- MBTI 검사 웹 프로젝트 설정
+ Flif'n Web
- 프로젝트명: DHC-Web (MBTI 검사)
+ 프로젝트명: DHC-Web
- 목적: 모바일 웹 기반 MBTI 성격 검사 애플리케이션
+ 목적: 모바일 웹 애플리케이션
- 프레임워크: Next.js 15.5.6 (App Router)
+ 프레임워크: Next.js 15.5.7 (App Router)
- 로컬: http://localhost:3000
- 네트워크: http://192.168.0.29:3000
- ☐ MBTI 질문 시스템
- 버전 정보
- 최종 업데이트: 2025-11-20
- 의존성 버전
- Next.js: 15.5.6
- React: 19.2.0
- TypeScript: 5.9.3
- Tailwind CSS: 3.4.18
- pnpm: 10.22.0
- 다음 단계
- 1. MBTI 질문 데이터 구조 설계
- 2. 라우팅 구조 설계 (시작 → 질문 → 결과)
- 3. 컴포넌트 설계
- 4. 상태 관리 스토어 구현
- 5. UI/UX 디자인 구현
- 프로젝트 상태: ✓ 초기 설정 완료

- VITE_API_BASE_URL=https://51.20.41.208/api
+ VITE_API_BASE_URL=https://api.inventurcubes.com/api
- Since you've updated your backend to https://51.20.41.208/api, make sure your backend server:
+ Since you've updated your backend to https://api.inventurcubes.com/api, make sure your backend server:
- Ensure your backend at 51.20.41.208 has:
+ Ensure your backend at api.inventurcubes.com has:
--------------------------------
Exercise objective:
Exactly the lines from the one holding "- 로컬: http://localhost:3000" through the end of the records above are to be returned, and nothing else.

Answer to the problem:
- 로컬: http://localhost:3000
- 네트워크: http://192.168.0.29:3000
- ☐ MBTI 질문 시스템
- 버전 정보
- 최종 업데이트: 2025-11-20
- 의존성 버전
- Next.js: 15.5.6
- React: 19.2.0
- TypeScript: 5.9.3
- Tailwind CSS: 3.4.18
- pnpm: 10.22.0
- 다음 단계
- 1. MBTI 질문 데이터 구조 설계
- 2. 라우팅 구조 설계 (시작 → 질문 → 결과)
- 3. 컴포넌트 설계
- 4. 상태 관리 스토어 구현
- 5. UI/UX 디자인 구현
- 프로젝트 상태: ✓ 초기 설정 완료

- VITE_API_BASE_URL=https://51.20.41.208/api
+ VITE_API_BASE_URL=https://api.inventurcubes.com/api
- Since you've updated your backend to https://51.20.41.208/api, make sure your backend server:
+ Since you've updated your backend to https://api.inventurcubes.com/api, make sure your backend server:
- Ensure your backend at 51.20.41.208 has:
+ Ensure your backend at api.inventurcubes.com has:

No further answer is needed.